O senhor de linguajar ágil abre a mão esquerda, recém-retirada do bolso da bermuda jeans, para mostrar, orgulhoso, as sementes de chichá que o acompanham na caminhada por entre as alamedas do Parque Ecológico Rio Branco. Os grãos marrons foram recolhidos pelo jornalista Ademir Costa, 61, cujo costume é, sempre que acha sementes do que quer que seja, recolhê-las e plantá-las em um pedacinho qualquer do Parque.
O plantio de novas árvores e o incentivo para que moradores do entorno do pedaço de verde ali no meio do bairro Joaquim Távora adotem cada um uma planta foram carinhosamente chamados de “Vejo Flores em Você” e é um dos projetos fomentados pelo Movimento Proparque, em que Ademir, o senhor que sempre carrega consigo as sementes, é gerente de documentação.
O Movimento - iniciado em 1995 por Ademir, a esposa Luísa Vaz, 57, e mais “dois ou três moradores do entorno” - está prestes a completar 18 anos de existência, na próxima sexta-feira. O aniversário será celebrado no domingo, dia 3, em uma das atividades do movimento, o Domingo no Parque – um piquenique que acontece no primeiro domingo de cada mês, com atividades familiares e apresentação de grupos musicais.
“Nós tínhamos acabado de chegar ao bairro e observamos o quanto a população tinha pouco apreço por esse local e como a prefeitura não tinha nenhuma ação aqui. Pra completar, no final de 94, colocaram uma placa ali na (rua) Castro Alves “Recebe-se entulho”. Aí começaram a chegar os caminhões. Olhe, tinha dia que a gente não conseguia contar”, relembra Luísa. A partir daí, Luísa e Ademir passaram a reclamar com os órgãos públicos - e também a denunciar nos jornais - sobre a situação de degradação do Parque. O que depois tornou-se uma ação conjunta com outros moradores.
Inicialmente, eles queriam a retirada dos entulhos, causa que nunca foi atendida. “O montante de entulho nunca foi retirado, hoje a vegetação já incorporou, e a gente só percebe um aclive de quase três metros”, relata Luísa. O caso foi apenas o estopim para a criação do movimento, que conta hoje com dez voluntários, que mantém atividades permanentes e recebem sempre novos membros, como Lenise Rebouças, 57, radialista aposentada, que há seis meses passou a contribuir com o grupo.
Conquistas
A história do Parque remonta a 1976, quando de um decreto para a desapropriação do local, assinado pelo então prefeito Evandro Ayres de Moura. O decreto caiu no esquecimento e só foi retomando em 1992, no mandato de Juracy Magalhães. Em 95, ano da criação do movimento, o Parque se resumia a uma pequena área, com pedriscos em uma trilha de caminhada, o entulho, as duas entradas, na Pontes Vieira e na Capitão Gustavo (hoje, há mais duas pequenas entradas na Castro Alves e na Visconde do Rio Branco), e a ocupação de famílias. “Foi o Proparque que lutou para muito do que existe aqui”, conta Ademir.

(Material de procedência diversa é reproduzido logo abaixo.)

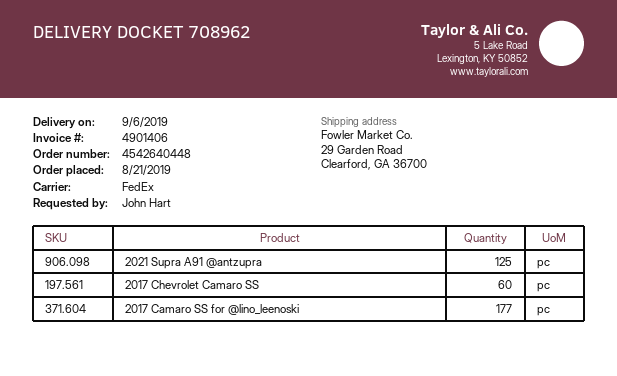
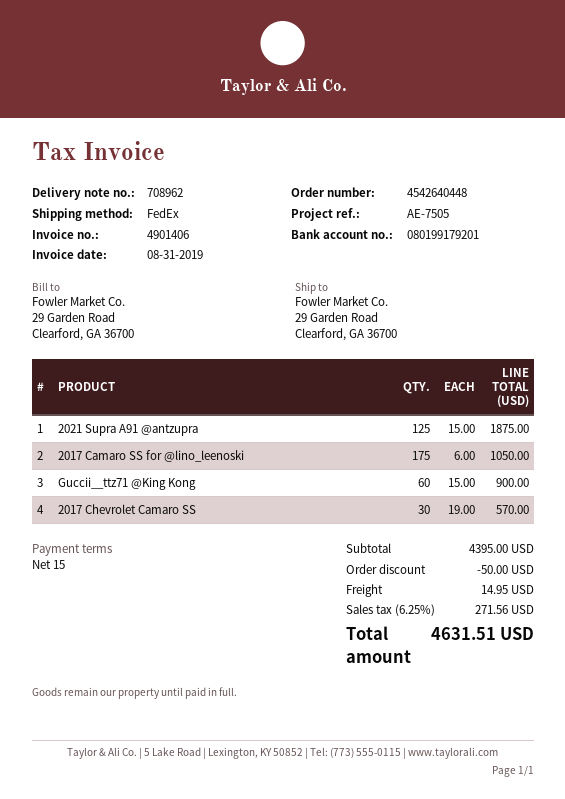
2017 Chevrolet Camaro SS: 60 -> 30
2017 Camaro SS for @lino_leenoski: 177 -> 175
Guccii__ttz71 @King Kong: none -> 60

Hoje, a principal causa é regulamentação do Parque como área verde, sem que se permita a impermeabilização do solo local. “Isso, pra gente, é uma questão de honra: não permitir mais nenhuma construção aqui dentro. O parque já é uma ilha nesse mundo de construção, é uma ‘nesguinha’ de verde que restou dos séculos de expansão de Fortaleza. Nós não queremos perder isso”, sentencia Ademir.
Quem passa ali na avenida Pontes Vieira, no ruge-ruge da cidade, talvez não perceba a dimensão do Parque. O Rio Branco tem uma área de quase oito hectares, uma nascente e um riacho, um sem fim de castanholeiras, goiabeiras, coqueiros, mangueiras e oitizeiros, uma trilha com 930 metros para caminhadas e equipamentos de musculação, além de espaço de recreação infantil.
Saiba mais
O Parque em detalhes
- O Movimento Proparque detém cópia do Diário Oficial de 1976 em que ficava decretado a desapropriação dos terrenos na área. Este é o primeiro documento do Parque de que se tem notícia.
- O prefeito Juracy Magalhães retomou a delimitação do projeto do Parque em 1992 com base em um estudo da Empresa Municipal de Limpeza e Urbanização (Emlurb).
- Segundo o Proparque até hoje, 21 anos depois, há áreas do decreto de 92 que não foram desapropriadas e o Parque ainda não foi regulamentado.
- Atualmente, o movimento estima que o Parque tenha uma área de oito hectares, cortados pelo Riacho Rio Branco, além de 930 metros de trilhas de caminhadas e equipamentos para musculação.